Abstract Views: 307  |  PDF Views: 0

Authors

Saroj Kumar Raul
Maharajah’s College of Pharmacy, Vizianagaram, Andhra Pradesh, India
Bukkuru Spandana
Maharajah’s College of Pharmacy, Vizianagaram, Andhra Pradesh, India
Patibandla Sameera
Maharajah’s College of Pharmacy, Vizianagaram, Andhra Pradesh, India
Vegiraju Vikitha
Maharajah’s College of Pharmacy, Vizianagaram, Andhra Pradesh, India

Abstract


A simple, sensitive, rapid, accurate, reproducible and less time consuming visible spectroscopic method has been developed for the determination of Gliclazide in pure and tablet dosage form. The wavelength maxima for gliclazide was found to be 224.05nm.
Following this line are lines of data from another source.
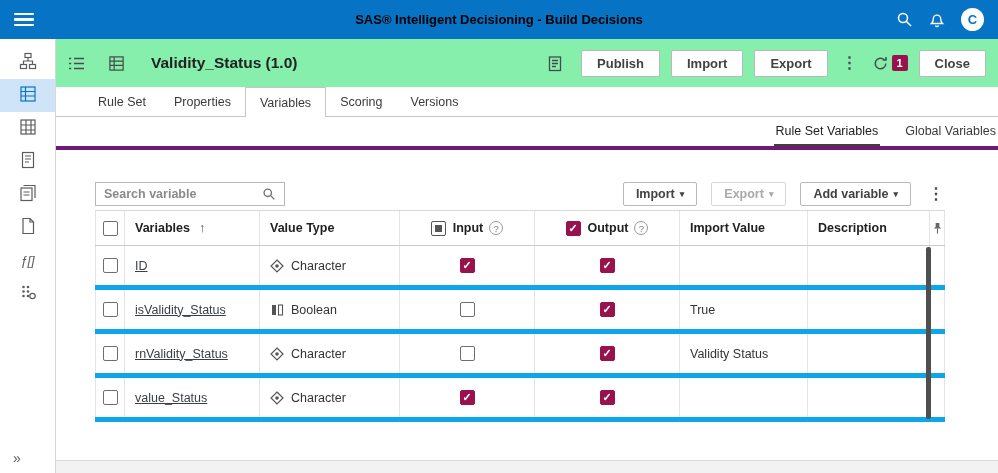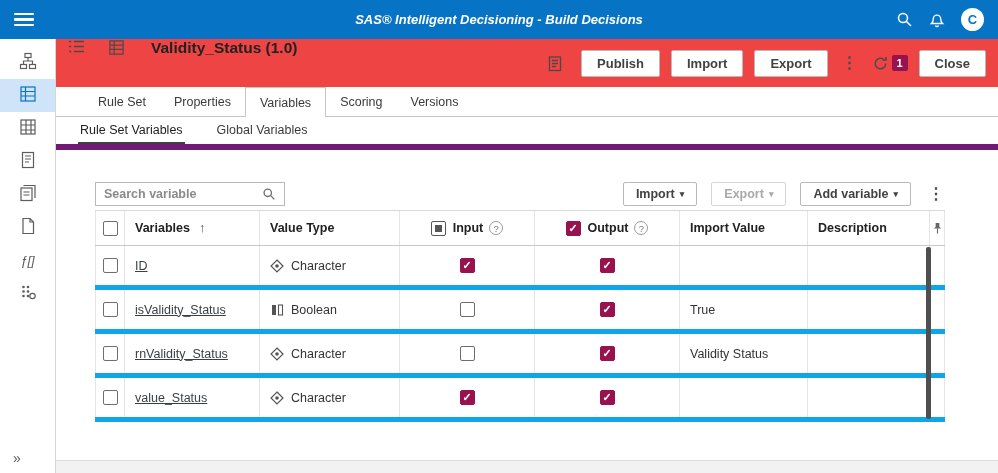"SAS® Intelligent Decisioning - Build" .app-title { color: #ffffff -> #000000; font-style: italic -> none }
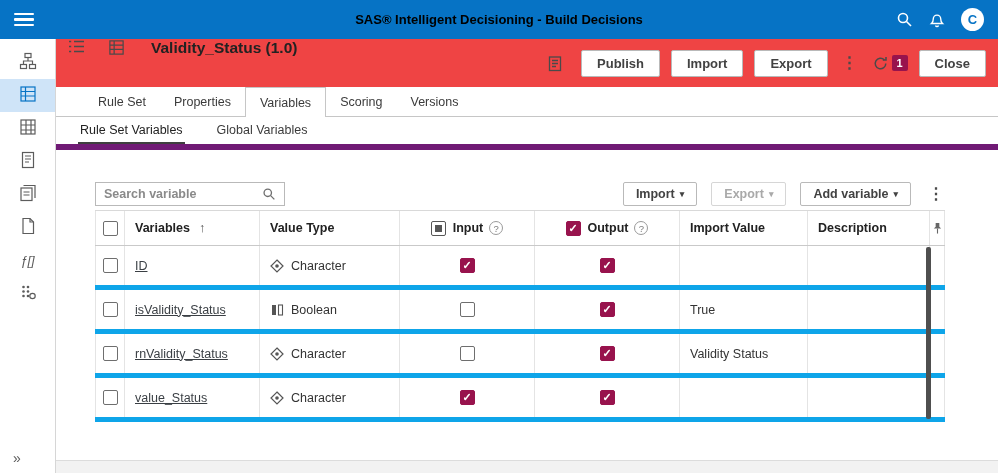"Validity_Status (1.0)" .doc-toolbar { align-items: none -> center; background: #ef4444 -> #86efac }
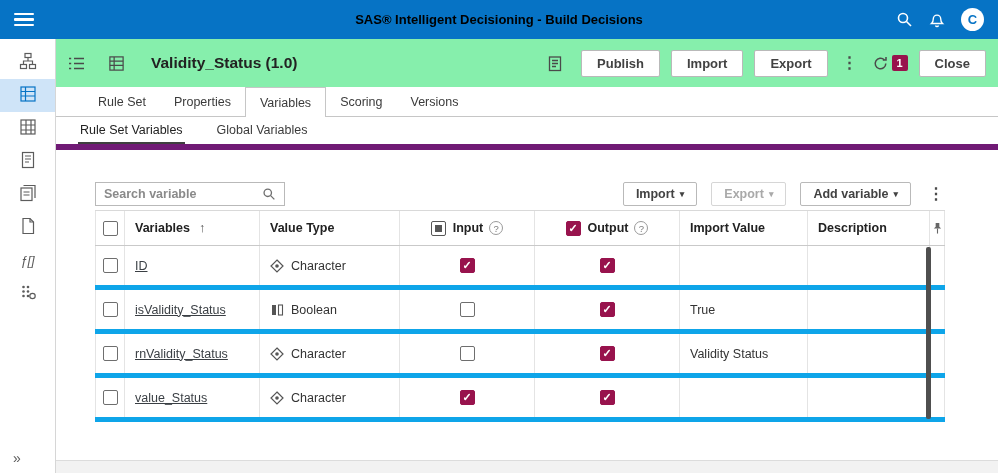"Rule Set Variables" .subtabs { border-bottom: 6px solid #701a75 -> 4px solid #701a75; gap: 30px -> 23px; justify-content: none -> flex-end }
Beer's law was obeyed in the concentration range of 2-20μg/ml. The limit of detection (LOD) and limit of quantification (LOQ) were found to be 0.15μg/ml and 0.50μg/ml. The percentage recovery of the drug for the proposed method was 99.29% indicating no interference of tablet excipients. The results demonstrate that proposed method is accurate, precise and reproducible while being simple and rapid too for determination of gliclazide in tablet dosage form.

Keywords


Gliclazide, UV Spectroscopy, Method Development, Validation, Estimation.